Studies from the 1950s investigated the relationship between centrifugal force, centrifugal time, and hematocrit assessment accuracy.

These studies showed that calculating PCV contributes to hematocrit overestimation due to trapping small amounts of plasma between the erythrocytes in the packed erythrocyte column. The RCF and centrifugation time fraction of trapped plasma was higher. To estimate the fraction of trapped plasma in the packed erythrocyte column, researchers have mixed blood samples with either small amounts of radioactively labeled protein or high absorbing molecular dye.

Packed cell column radioactivity or optical density may be calculated to determine the fraction of trapped plasma. Using samples labeled with Evans blue dye, Chalin and Mollison found that the sample-trapped plasma fraction decreased from 4.35% ± 0.62% at 30 minutes to 2.5% ± 0.13% at 55 minutes.

Similarly, Bernstein found that the fraction of trapped plasma ranged from 1.8% to 3.0% for samples centrifuged at 2.050 g for 45–60 minutes.

Using samples mixed with 131I-labeled albumin, England and others found that for 5 minutes centrifuging samples achieved minimum plasma trapping that averaged 3 percent; no further reduction in trapped plasma was observed after this time.

The fraction of trapped plasma present in ZIPocrit centrifuge samples corresponds to these values. The fraction of trapped plasma contained in samples prepared with hand-powered centrifuge accounts for the reader card modification.

A similar system was created to extract serum from blood using an egg beater.

This application used plastic tubing to carry blood samples instead of microcapillary tubes. The egg beater rotated the samples at around 1200 RPM, twice the RPM reached by the hand-powered centrifuge. However, considering the difference in RPM, we have calculated that the hand-powered centrifuge achieves an acceptable rotational speed when proper adjustments are made to the reader card to account for trapped plasma.

While the hand-powered centrifuge meets the constraints associated with use in the developing world and has proven successful in a regulated laboratory environment, its efficiency still needs to be tested under clinical conditions by using more patient samples.

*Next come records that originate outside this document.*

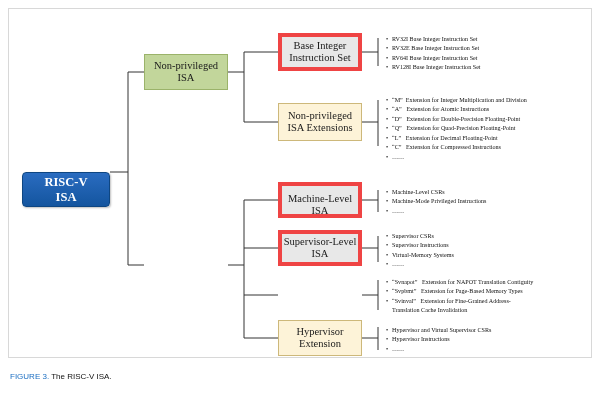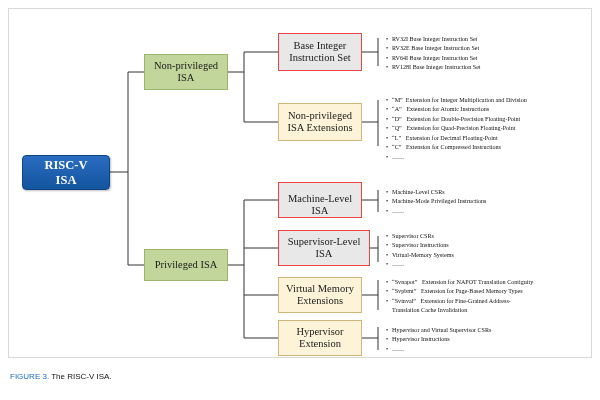--- a/index.html
+++ b/index.html
@@ -54,21 +54,21 @@
     box-shadow: 1px 1px 2px rgba(0,0,0,0.25);
   }
   .green {
     background: #c2d69b;
     border: 1px solid #9bb36a;
     color: #1a1a1a;
     font-size: 10.5px;
   }
   .gray {
     background: #e8e8e8;
-    border: 1px solid #ef4444;
+    border: 4px solid #ef4444;
     color: #1a1a1a;
     font-size: 10.5px;
     align-items: center;
   }
   .cream {
     background: #fdf3d8;
     border: 1px solid #cdb87a;
     color: #1a1a1a;
     font-size: 10.5px;
   }
@@ -145,58 +145,51 @@
       <line x1="378" y1="190" x2="378" y2="212"></line>
       <line x1="362" y1="248" x2="378" y2="248"></line>
       <line x1="378" y1="236" x2="378" y2="262"></line>
       <line x1="362" y1="295" x2="378" y2="295"></line>
       <line x1="378" y1="280" x2="378" y2="310"></line>
       <line x1="362" y1="338" x2="378" y2="338"></line>
       <line x1="378" y1="327" x2="378" y2="350"></line>
     </g>
   </svg>
 
-  <div class="node root" style="left:22px; top:155px; width:88px; height:35px;">
+  <div class="node root" style="left:22px; top:172px; width:88px; height:35px;">
     <span style="white-space:pre-line;">RISC-V
 ISA</span>
   </div>
 
   <div class="node green" style="left:144px; top:54px; width:84px; height:36px;">
     <span style="white-space:pre-line;">Non-privileged
 ISA</span>
   </div>
 
-  <div class="node green" style="left:144px; top:249px; width:84px; height:32px;">
-    <span style="white-space:pre-line;">Privileged ISA</span>
-  </div>
 
   <div class="node gray" style="left:278px; top:33px; width:84px; height:38px;">
     <span style="white-space:pre-line;">Base Integer
 Instruction Set</span>
   </div>
 
   <div class="node cream" style="left:278px; top:103px; width:84px; height:38px;">
     <span style="white-space:pre-line;">Non-privileged
 ISA Extensions</span>
   </div>
 
   <div class="node gray" style="left:278px; top:182px; width:84px; height:36px;">
     <span style="white-space:pre-line;margin-top:10px;">Machine-Level
 ISA</span>
   </div>
 
-  <div class="node gray" style="left:278px; top:230px; width:92px; height:36px;">
+  <div class="node gray" style="left:278px; top:230px; width:84px; height:36px;">
     <span style="white-space:pre-line;">Supervisor-Level
 ISA</span>
   </div>
 
-  <div class="node cream" style="left:278px; top:277px; width:84px; height:36px;">
-    <span style="white-space:pre-line;">Virtual Memory
-Extensions</span>
-  </div>
 
   <div class="node cream" style="left:278px; top:320px; width:84px; height:36px;">
     <span style="white-space:pre-line;">Hypervisor
 Extension</span>
   </div>
 
   <div class="bullets" style="left:386px; top:35px;">
     <div class="bl"><span class="dot">•</span><span class="txt">RV32I Base Integer Instruction Set</span></div>
     <div class="bl"><span class="dot">•</span><span class="txt">RV32E Base Integer Instruction Set</span></div>
     <div class="bl"><span class="dot">•</span><span class="txt">RV64I Base Integer Instruction Set</span></div>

Assessment of hand-powered centrifuge’s useful lifespan, including longevity, ability to maintain constant rotational speed, user fatigue, and design scalability, must be considered. Restricted human capital in low-resource settings may also hinder user adoption.

Based on our tests, we assume the hand-powered centrifuge’s most fragile part is the insert holding the samples. Future insert creation, requiring mass production of a custom insert that would operate the same way as the current prototype insert, would be needed to improve its durability.

With more field testing and possible alteration, the hand-powered centrifuge has the potential to become an applicable method to improve anemia diagnosis and associated diseases within low-resource settings constraints.